After listening to the events, if more than one touch point is present and one or more touch points move, the plugin will do an update where it compares the old touch locations to the updated touch locations and generates the related multi-touch gesture events. These events are all of the form gre.mtXaction, where X is the number of touch points present (between 2 and 5), and action is the name of the event, which will be one of, move, pinch or rotate.

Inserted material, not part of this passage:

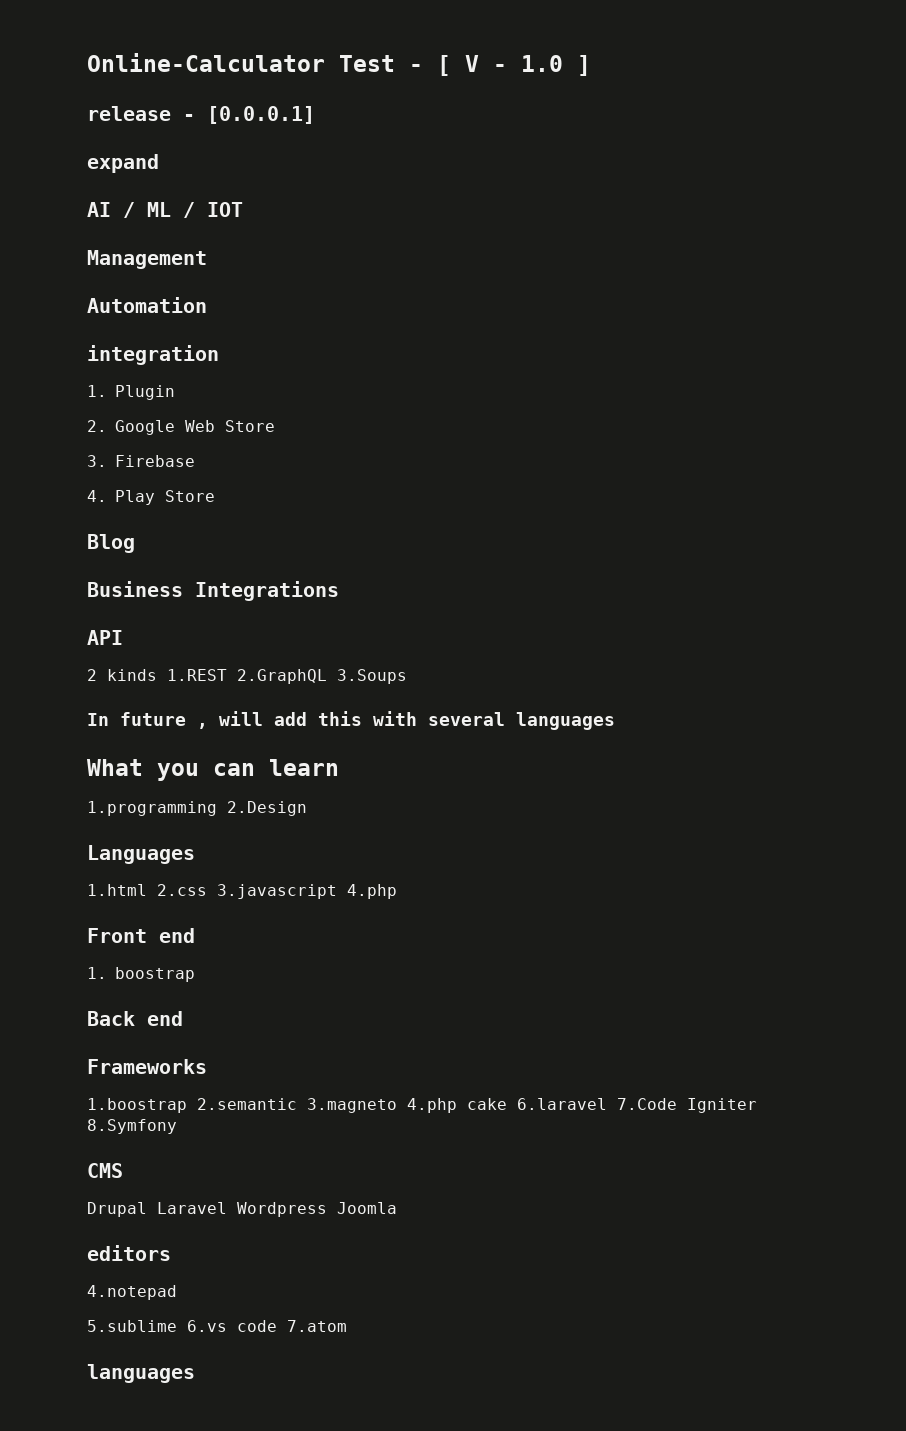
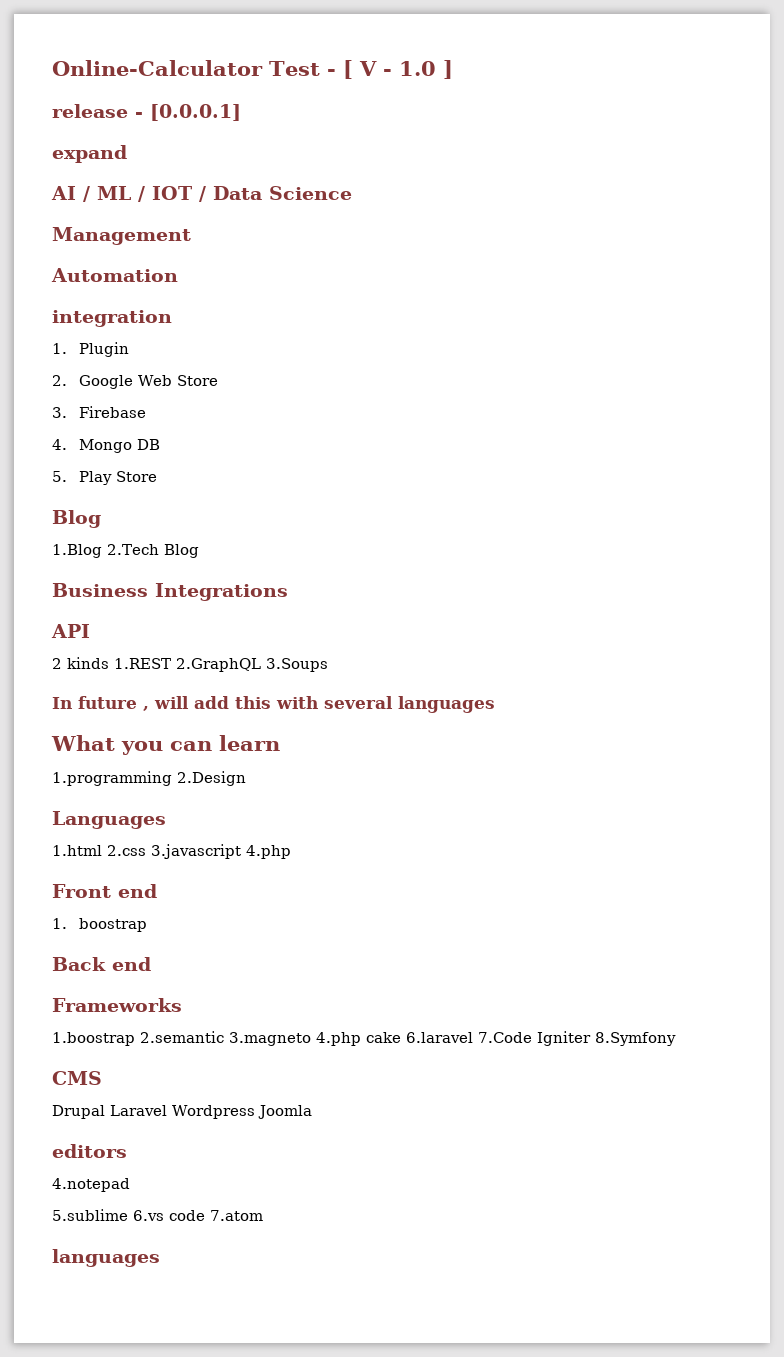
(243, 209) none -> [199,186,352,202] / Data Science
(107, 496) none -> [78,439,160,453] [52,471,67,482] Mongo DB // 5.
(135, 543) none -> [52,544,199,558] // 1.Blog 2.Tech Blog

All multi-touch gesture events have the same format of a gre pointer event, with a few extra data fields.

gre.mtXmove

This event has an x_move and y_move data field, which will be the difference in x and y of the midpoint of all present touch touches between the current and last event sent from the touchscreen.

gre.mtXpinch

This event has a value data field, which will be the scale factor of the average spacing from all current touch points compared to the spacing of all the old touch points. The scale factor is calculated by newspacing/oldspacing, so a value of 1.1 indicates a growth of 10% and a value of 0.9 indicates a shrink of 10%

gre.mtXrotate

This event has a value data field, which will be the difference in rotation between the average angle of all current touch points compared to the average angle of all the previous touch points. The value will be in degrees.